Онтологическим гарантом сохранения подобного единства становится у Л.Н. Толстого разум, взятый в его абсолютной ипостаси и раскрывающийся как субстанция всецело духовная, принципиально неперсонифицируемая и способная одновременно проявлять себя в качестве как источника или потенциальной возможности бытия, так и актуального принципа его организации, т. е. закона. [338]
Столь явно наметившаяся тенденция онтологизации и универсализации разума в рамках метафизических построений Л.Н. Толстого закладывает философский фундамент своеобразного толстовского «монизма», [339] который представляет собой онтологическую концепцию, базирующуюся на «признании в качестве основы мира духа, действующего во всех частных проявлениях мирового целого…». [340] В этой связи обращает на себя внимание очевидное морфологическое соответствие онтологической позиции Л.Н. Толстого природе и целям его этического рационализма, являющего собой наиболее приемлемый и эффективный механизм моральной регуляции разворачивающейся в сфере духа «истинной» жизни. Вместе с тем, онтологизируя этот преимущественно морально ориентированный разум, Л.Н. Толстой был неизбежно вынужден вывести его за феноменологические рамки «внешней» жизни и интерпретировать в традициях классического монизма как абсолютное духовное «начало» бытия мира и человека. [341] Учитывая данное обстоятельство, вряд ли можно полностью согласиться с Н.А. Бердяевым в том, что Л.Н. Толстой был напрочь «лишен чувства и сознания трансцендентного», вследствие чего и оказался «ограничен кругозором имманентного мира». [342]
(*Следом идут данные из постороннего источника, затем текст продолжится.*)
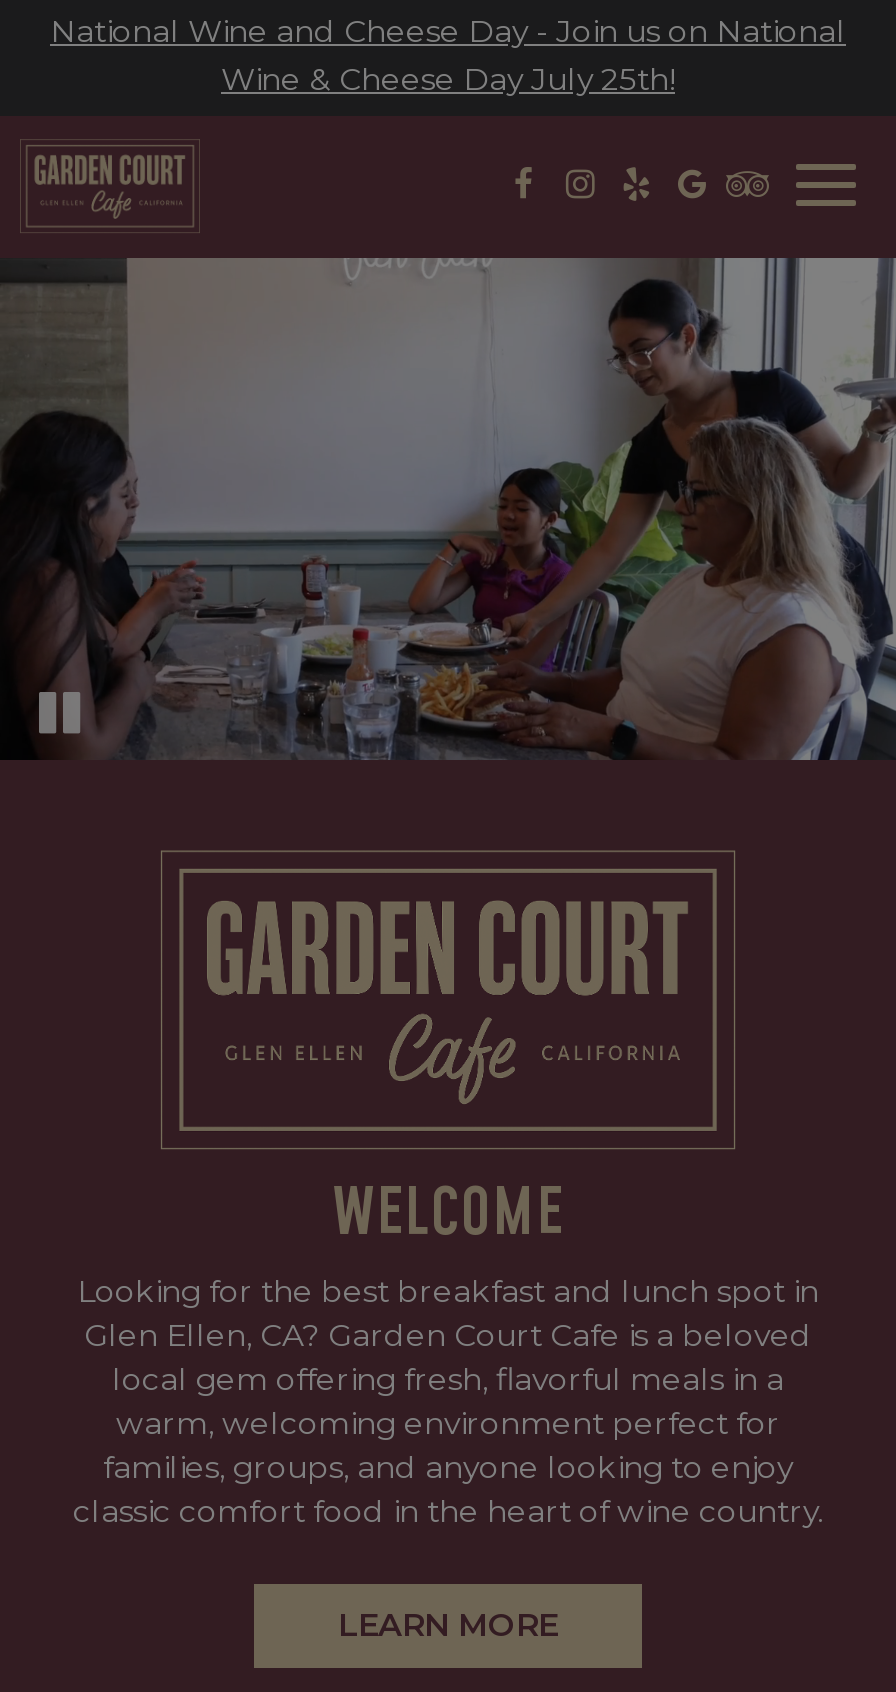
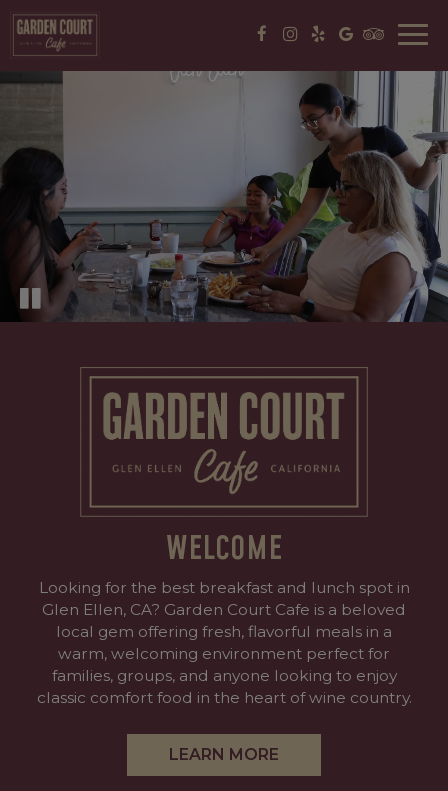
- National Wine and Cheese Day - Join us on National
- Wine & Cheese Day July 25th!

moved up: [image]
Однако отчасти Н.А. Бердяев все же прав, ибо онтологический рационализм или панлогизм Л.Н. Толстого действительно не отличался строгой последовательностью. В ряде случаев он допускал, что жизнь, рассматриваемая как фундаментальная метафизическая категория, из которой «выводятся многие, если не все другие понятия…», [343] и пространство реализации морали, существенно превосходит разум, оказывающийся имманентным и подчиненным ей. В результате Л.Н. Толстому приходится признать, что разум не может создать жизни, ибо она просто « есть », [344] а потому не нуждается в каких-либо дополнительных санкциях спекулятивного разума.
«Жизнь есть все», [345] и в этой метафизической схеме, по существу, не остается места не только для трансцендентного божественного начала, [346] но и для самодостаточного в своих претензиях на верховную власть над жизнью разума. Разум, все более уверенно подчеркивает Л.Н. Толстой, не дает начала жизни, он лишь оформляет или «освещает» жизнь, т. е. «показывает несомненно, что жизнь… была и есть всегда» и «ставит человека на тот единственный путь жизни, который… открывает ему… несомненную неконечность жизни и ее блага». [347] Этот «путь» состоит в коренном духовно-нравственном преображении эмпирического существования человека, предполагающем установление им «истинного», т. е. экзистенциально удостоверенного и рационально безупречного, отношения к жизни.
Итак, в трактате «О жизни» Л.Н. Толстым закладываются метафизические основы его нравственно-религиозного жизнепонимания, в рамках которого «в своеобразной, далеко не для всех приемлемой форме он все же соединил главные типические мотивы религиозно-метафизического творчества… глубокий индивидуализм, стремление к оправданию жизни, искание последней абсолютной прочности, ощущение единства и близости всего сущего, разлад с внешним строем жизни и светлое предчувствие ее внутренней гармонии». [348]
Это этически ориентированное толстовское жизнепонимание может быть адекватно реконструировано только при сохранении в его структуре четырех фундаментальных антиномий: исходной антиномии «жизнеутверждения» и «жизнеотрицания»; антиномии онтологического монизма как установления абсолютной первичности духовно-разумного измерения жизни по отношению к ее внешне эмпирической реальности и антропологического дуализма как констатации необходимости наличия и постоянного сохранения в человеке двух противоположных начал – «животной личности» и «разумного сознания»; антиномии экзистенциального индивидуализма (персонализма) и рационалистически обусловленного имперсонализма; а также антиномии трансцендентного и имманентного в рамках метафизического объяснения сущности жизни.